Exact Extract: Study Guide p.216: Playbook Monitor provides detailed logs, and failed jobs may include successful individual tasks.

Technical Deep Dive: The correct answers are B and D. Playbook Monitor is the troubleshooting location for playbook execution, and View Log shows task-level detail for the job. A failed playbook job does not mean every task failed; the guide explicitly notes some individual actions may complete successfully. Option A is wrong because FortiAnalyzer does not roll back all completed external or local actions just because a later task failed. Option C is not described as a default debugging playbook workflow in the guide.

Exact Extract: Study Guide p.210: after creating a new playbook, FortiAnalyzer needs a few minutes to parse it.

Technical Deep Dive: The correct answer is A. FortiAnalyzer must parse the newly created playbook before it can execute reliably. Parsing checks the playbook definition and prepares it for execution by the automation engine. Option B is wrong because FortiAnalyzer is not automatically debugging the playbook; debugging happens after a failed or problematic run. Option C is unrelated to playbook creation. Option D is wrong because FortiAnalyzer can track multiple jobs; the wait is about playbook parsing, not waiting for all other playbooks to stop.

Exact Extract: Study Guide p.82: Mitigated means a security risk was blocked or dropped.

Technical Deep Dive: The correct answer is C. The exhibit shows a mitigated event with blocked web activity, so the accurate statement is that the security risk was blocked. A dropped action would also be a mitigated outcome, but the displayed event specifically indicates blocked. Option B describes Contained status, where the risk source is isolated. Option D is wrong because the event type shown is Web Filter, not application control. Option A is less precise than the exhibit because the action shown is blocked rather than dropped.

Exact Extract: Study Guide p.19-p.20: the first FortiGate creates the traffic log, while upstream devices complete UTM logging.

Technical Deep Dive: The correct answer is D. Client traffic first reaches the access-layer FortiGate, which creates the initial traffic log. The upstream FortiGate applies the web filter profile; therefore, if the session violates the web filtering policy, the upstream FortiGate generates the web filter UTM log. Because the web filter profile is configured to log only violations, no web filter log appears unless a violation occurs. Options A and C incorrectly place web filter logging on FGT-B. Option B misstates how Security Fabric logging avoids duplicate logs; FortiGates do not notify peers to log the flow.

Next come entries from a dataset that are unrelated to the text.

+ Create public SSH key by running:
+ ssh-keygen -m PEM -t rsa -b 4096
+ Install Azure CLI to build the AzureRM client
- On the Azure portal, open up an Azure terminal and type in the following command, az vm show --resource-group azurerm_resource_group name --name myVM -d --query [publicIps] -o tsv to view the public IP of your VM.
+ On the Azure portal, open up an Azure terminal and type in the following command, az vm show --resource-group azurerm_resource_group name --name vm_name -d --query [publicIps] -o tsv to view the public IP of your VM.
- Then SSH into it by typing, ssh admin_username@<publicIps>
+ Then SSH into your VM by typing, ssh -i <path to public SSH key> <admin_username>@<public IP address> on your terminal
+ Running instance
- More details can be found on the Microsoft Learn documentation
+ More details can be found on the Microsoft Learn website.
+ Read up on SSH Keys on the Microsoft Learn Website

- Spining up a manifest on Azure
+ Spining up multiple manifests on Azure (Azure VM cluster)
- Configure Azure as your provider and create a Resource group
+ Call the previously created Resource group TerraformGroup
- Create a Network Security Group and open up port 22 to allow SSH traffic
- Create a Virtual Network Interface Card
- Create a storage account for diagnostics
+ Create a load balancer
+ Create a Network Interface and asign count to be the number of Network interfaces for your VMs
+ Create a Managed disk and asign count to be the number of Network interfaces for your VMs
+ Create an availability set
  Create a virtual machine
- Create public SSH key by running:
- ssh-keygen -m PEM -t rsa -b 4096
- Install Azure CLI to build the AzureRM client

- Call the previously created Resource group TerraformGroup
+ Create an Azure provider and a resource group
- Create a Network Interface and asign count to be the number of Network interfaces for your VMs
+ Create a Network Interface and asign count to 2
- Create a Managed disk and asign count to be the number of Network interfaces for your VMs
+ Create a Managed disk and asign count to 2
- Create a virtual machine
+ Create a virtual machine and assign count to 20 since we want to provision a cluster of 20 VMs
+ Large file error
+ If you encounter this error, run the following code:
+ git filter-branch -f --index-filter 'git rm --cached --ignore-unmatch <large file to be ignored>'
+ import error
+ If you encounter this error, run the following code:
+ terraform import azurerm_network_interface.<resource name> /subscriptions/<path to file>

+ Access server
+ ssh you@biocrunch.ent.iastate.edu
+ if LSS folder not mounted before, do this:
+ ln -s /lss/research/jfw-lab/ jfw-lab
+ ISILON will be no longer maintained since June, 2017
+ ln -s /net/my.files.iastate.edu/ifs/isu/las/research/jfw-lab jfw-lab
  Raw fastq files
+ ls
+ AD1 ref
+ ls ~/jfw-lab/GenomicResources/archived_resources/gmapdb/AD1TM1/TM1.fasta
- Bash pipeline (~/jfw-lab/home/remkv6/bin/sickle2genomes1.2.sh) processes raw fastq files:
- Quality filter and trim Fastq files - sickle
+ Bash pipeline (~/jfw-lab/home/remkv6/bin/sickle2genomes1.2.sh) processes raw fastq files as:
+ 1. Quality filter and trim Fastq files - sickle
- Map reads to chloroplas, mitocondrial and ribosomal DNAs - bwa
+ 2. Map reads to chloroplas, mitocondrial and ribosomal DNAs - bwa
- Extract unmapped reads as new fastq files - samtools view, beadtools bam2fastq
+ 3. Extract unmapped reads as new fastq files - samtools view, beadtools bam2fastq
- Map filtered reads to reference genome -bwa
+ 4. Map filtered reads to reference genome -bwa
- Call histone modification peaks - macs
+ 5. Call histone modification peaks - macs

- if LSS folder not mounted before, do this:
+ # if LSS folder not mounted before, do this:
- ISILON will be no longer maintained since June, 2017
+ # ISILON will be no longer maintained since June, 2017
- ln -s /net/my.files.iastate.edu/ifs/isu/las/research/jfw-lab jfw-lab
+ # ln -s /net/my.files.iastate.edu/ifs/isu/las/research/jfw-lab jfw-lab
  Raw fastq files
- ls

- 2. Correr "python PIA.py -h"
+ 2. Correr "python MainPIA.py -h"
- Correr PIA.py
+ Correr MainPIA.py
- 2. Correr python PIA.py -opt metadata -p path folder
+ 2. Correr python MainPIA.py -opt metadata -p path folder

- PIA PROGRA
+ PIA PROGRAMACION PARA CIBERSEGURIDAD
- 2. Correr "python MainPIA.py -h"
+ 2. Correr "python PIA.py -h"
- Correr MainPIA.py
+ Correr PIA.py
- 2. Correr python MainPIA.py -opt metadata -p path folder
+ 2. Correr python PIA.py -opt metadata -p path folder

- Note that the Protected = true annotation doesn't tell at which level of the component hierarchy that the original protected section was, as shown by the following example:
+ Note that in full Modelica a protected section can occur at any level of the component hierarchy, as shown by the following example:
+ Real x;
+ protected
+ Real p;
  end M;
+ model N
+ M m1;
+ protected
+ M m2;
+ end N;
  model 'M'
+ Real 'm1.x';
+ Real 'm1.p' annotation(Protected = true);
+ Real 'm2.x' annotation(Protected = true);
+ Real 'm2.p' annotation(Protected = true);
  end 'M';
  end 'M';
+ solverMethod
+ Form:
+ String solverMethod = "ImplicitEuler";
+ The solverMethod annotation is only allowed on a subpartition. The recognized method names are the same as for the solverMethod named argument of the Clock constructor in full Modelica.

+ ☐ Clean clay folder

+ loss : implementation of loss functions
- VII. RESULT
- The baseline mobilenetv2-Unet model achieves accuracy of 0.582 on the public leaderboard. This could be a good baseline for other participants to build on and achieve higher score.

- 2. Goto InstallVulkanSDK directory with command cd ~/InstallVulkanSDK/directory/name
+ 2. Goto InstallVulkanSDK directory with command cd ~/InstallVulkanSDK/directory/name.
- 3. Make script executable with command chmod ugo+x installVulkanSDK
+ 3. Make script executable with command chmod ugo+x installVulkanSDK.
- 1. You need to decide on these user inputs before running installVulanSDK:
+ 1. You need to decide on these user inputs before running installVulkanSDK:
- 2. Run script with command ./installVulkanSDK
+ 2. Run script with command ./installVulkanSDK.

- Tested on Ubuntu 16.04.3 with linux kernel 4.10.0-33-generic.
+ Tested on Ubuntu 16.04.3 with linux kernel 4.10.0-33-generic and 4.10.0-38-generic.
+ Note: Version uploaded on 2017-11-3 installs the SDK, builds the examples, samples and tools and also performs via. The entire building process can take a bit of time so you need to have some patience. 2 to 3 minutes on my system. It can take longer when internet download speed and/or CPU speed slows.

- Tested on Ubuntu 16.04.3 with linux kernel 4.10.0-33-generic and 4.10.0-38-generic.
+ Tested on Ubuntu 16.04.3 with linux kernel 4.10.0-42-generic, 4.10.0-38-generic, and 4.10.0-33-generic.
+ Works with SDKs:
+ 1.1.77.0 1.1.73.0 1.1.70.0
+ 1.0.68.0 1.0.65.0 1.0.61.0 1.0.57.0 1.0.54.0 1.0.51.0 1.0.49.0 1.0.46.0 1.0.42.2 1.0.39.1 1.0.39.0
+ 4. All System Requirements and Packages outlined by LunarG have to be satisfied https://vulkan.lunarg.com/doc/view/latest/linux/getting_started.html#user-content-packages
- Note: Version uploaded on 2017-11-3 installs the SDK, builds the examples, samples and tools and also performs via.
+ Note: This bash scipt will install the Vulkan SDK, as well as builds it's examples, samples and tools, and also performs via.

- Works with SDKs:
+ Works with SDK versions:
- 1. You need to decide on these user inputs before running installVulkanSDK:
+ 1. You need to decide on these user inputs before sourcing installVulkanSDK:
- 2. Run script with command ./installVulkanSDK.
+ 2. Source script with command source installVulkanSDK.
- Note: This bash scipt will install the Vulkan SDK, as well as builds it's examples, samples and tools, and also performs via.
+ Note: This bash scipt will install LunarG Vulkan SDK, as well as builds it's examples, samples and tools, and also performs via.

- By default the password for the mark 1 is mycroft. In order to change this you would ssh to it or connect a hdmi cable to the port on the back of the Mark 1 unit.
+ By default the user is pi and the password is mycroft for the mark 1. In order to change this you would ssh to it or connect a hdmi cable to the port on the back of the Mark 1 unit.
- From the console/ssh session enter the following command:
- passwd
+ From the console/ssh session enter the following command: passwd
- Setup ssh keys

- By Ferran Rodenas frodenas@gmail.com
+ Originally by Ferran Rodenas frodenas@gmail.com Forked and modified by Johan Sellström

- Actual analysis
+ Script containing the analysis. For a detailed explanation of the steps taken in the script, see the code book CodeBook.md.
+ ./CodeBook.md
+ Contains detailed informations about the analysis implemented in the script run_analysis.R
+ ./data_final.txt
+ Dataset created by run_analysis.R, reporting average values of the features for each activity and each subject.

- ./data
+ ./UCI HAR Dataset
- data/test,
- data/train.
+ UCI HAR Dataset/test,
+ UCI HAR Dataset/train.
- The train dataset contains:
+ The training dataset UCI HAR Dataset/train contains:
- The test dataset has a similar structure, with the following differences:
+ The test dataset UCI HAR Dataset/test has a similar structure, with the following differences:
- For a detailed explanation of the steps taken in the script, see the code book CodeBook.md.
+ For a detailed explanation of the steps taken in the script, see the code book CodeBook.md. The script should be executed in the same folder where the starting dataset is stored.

Exact Extract: Study Guide p.168-p.172: templates define layout, while reports include report settings and more configuration.

Technical Deep Dive: The correct answer is A. Reports provide more configuration options because they include the layout/template plus operational settings such as time period, target devices, scheduling, filters, output behavior, and advanced settings. Templates contain the Editor-tab layout elements and do not include basic or advanced report settings. Option B is wrong because both reports and templates can be cloned. Option C is wrong because templates can include macros. Option D is wrong because templates are not mapped to device groups as stated.

Exact Extract: Official Fortinet Administration Guide: Management Extension Applications are installed and run on FortiAnalyzer; CLI options include enabling the fortisoar container.

Technical Deep Dive: The correct answer is B. FortiSOAR MEA is a management extension application hosted by FortiAnalyzer, not a separate FortiSOAR appliance requirement for this question. FortiAnalyzer uses Docker-based MEA support, and FortiSOAR MEA is one of the supported extensions. Option A is wrong because FortiManager is not required just to run the FortiSOAR MEA. Option C describes a standalone FortiSOAR deployment, not the management extension. Option D is wrong because Fortinet documents FortiSOAR MEA trial licensing behavior for evaluation use.